You are viewing a plain text version of this content. The canonical link for it is here.
Posted to commits@hawq.apache.org by wl...@apache.org on 2018/04/08 10:15:31 UTC
incubator-hawq git commit: HAWQ-1604. Add A New GUC
hawq_hashjoin_bloomfilter to indicate if use Bloom filter for hash join.
Remove gp_hashjoin_bloomfilter and bloom filter in hash join table,
this part of legacy codes has been verified that it won't imp
Repository: incubator-hawq
Updated Branches:
refs/heads/master c72e58946 -> b6391f191
HAWQ-1604. Add A New GUC hawq_hashjoin_bloomfilter to indicate if use Bloom filter for hash join.
Remove gp_hashjoin_bloomfilter and bloom filter in hash join table, this part of legacy codes has been verified that it won't improve hash join performance.
Project: http://git-wip-us.apache.org/repos/asf/incubator-hawq/repo
Commit: http://git-wip-us.apache.org/repos/asf/incubator-hawq/commit/b6391f19
Tree: http://git-wip-us.apache.org/repos/asf/incubator-hawq/tree/b6391f19
Diff: http://git-wip-us.apache.org/repos/asf/incubator-hawq/diff/b6391f19
Branch: refs/heads/master
Commit: b6391f19163e5e332a870c652c2f4327ed861b68
Parents: c72e589
Author: Wen Lin <wl...@pivotal.io>
Authored: Sun Apr 8 18:10:12 2018 +0800
Committer: Wen Lin <wl...@pivotal.io>
Committed: Sun Apr 8 18:10:12 2018 +0800
----------------------------------------------------------------------
src/backend/cdb/cdbvars.c | 2 +-
src/backend/executor/nodeHash.c | 23 +++--------------------
src/backend/utils/misc/guc.c | 8 ++++----
src/include/cdb/cdbvars.h | 2 +-
src/include/executor/hashjoin.h | 2 +-
src/test/unit/mock/mock_info.json | 4 ----
6 files changed, 10 insertions(+), 31 deletions(-)

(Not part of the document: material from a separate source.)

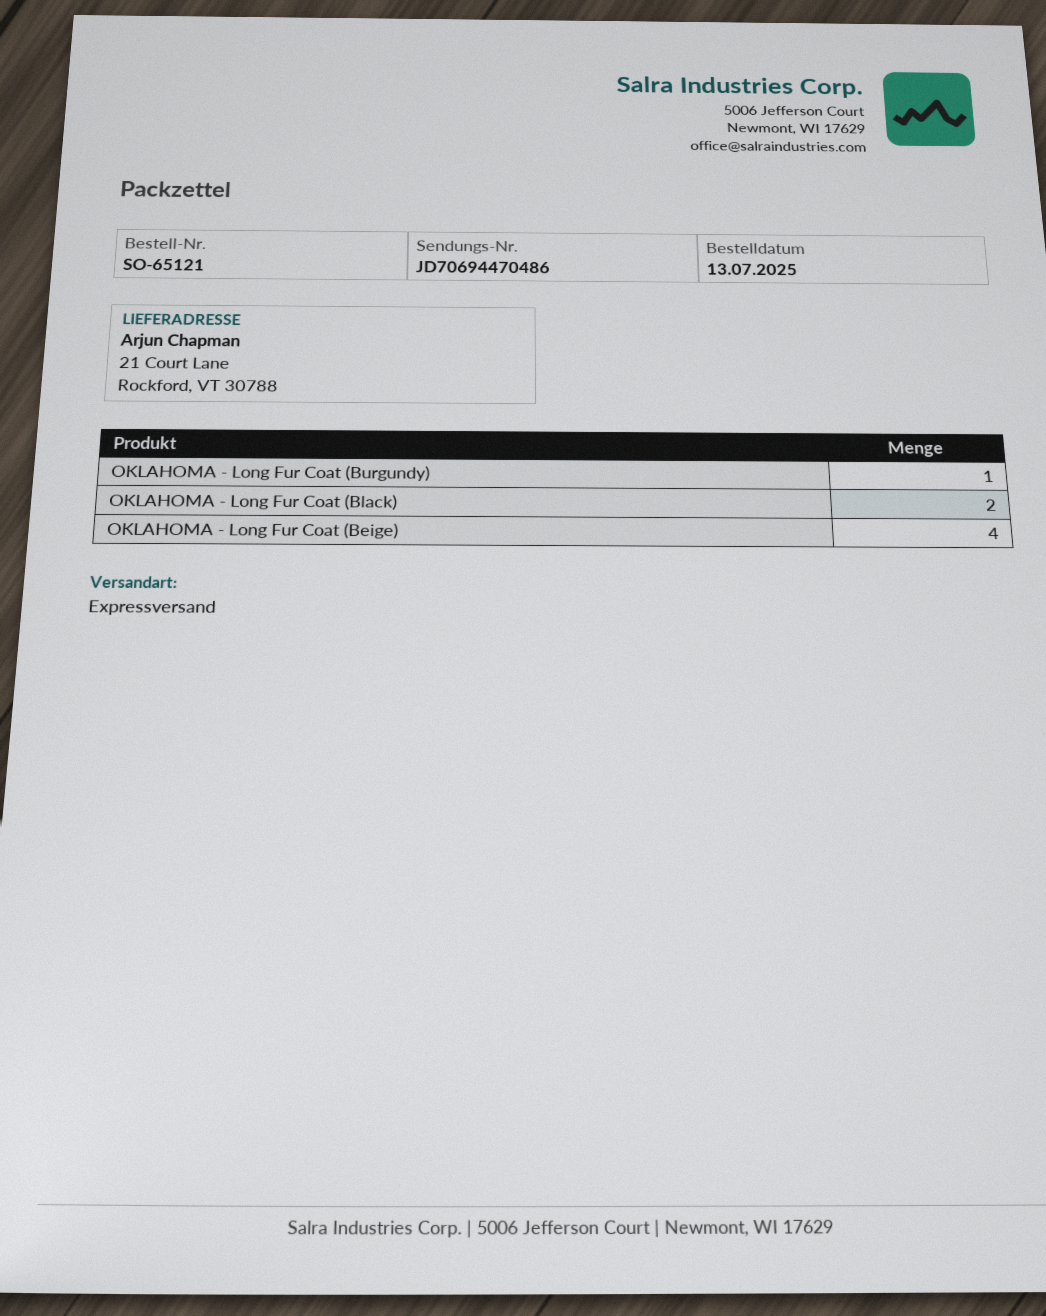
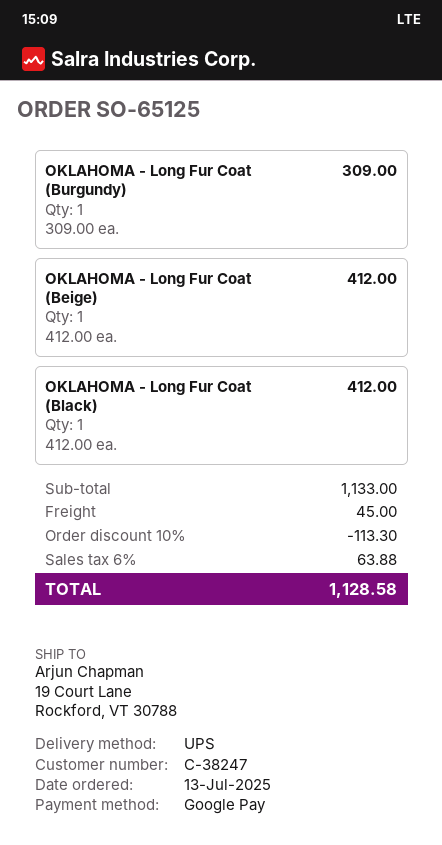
order number: SO-65121 -> SO-65125
shipping method: express -> UPS
ship to: 21 Court Lane, Rockford, VT 30788 -> 19 Court Lane, Rockford, VT 30788
OKLAHOMA - Long Fur Coat (Black): 2 -> 1
OKLAHOMA - Long Fur Coat (Beige): 4 -> 1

----------------------------------------------------------------------
http://git-wip-us.apache.org/repos/asf/incubator-hawq/blob/b6391f19/src/backend/cdb/cdbvars.c
----------------------------------------------------------------------
diff --git a/src/backend/cdb/cdbvars.c b/src/backend/cdb/cdbvars.c
index c2fca21..d8e8552 100644
--- a/src/backend/cdb/cdbvars.c
+++ b/src/backend/cdb/cdbvars.c
@@ -234,7 +234,7 @@ int gp_hashagg_spillbatch_min = 0;
int gp_hashagg_spillbatch_max = 0;
/* hash join to use bloom filter: default to 0, means not used */
-int gp_hashjoin_bloomfilter = 0;
+int hawq_hashjoin_bloomfilter = 0;
/* Analyzing aid */
int gp_motion_slice_noop = 0;
http://git-wip-us.apache.org/repos/asf/incubator-hawq/blob/b6391f19/src/backend/executor/nodeHash.c
----------------------------------------------------------------------
diff --git a/src/backend/executor/nodeHash.c b/src/backend/executor/nodeHash.c
index dd63305..a461598 100644
--- a/src/backend/executor/nodeHash.c
+++ b/src/backend/executor/nodeHash.c
@@ -77,8 +77,6 @@ void ExecChooseHashTableSize(double ntuples, int tupwidth,
uint64 operatorMemKB
);
-#define BLOOMVAL(hk) (((uint64)1) << (((hk) >> 13) & 0x3f))
-
/* Amount of metadata memory required per batch */
#define MD_MEM_PER_BATCH (sizeof(HashJoinBatchData *) + sizeof(HashJoinBatchData))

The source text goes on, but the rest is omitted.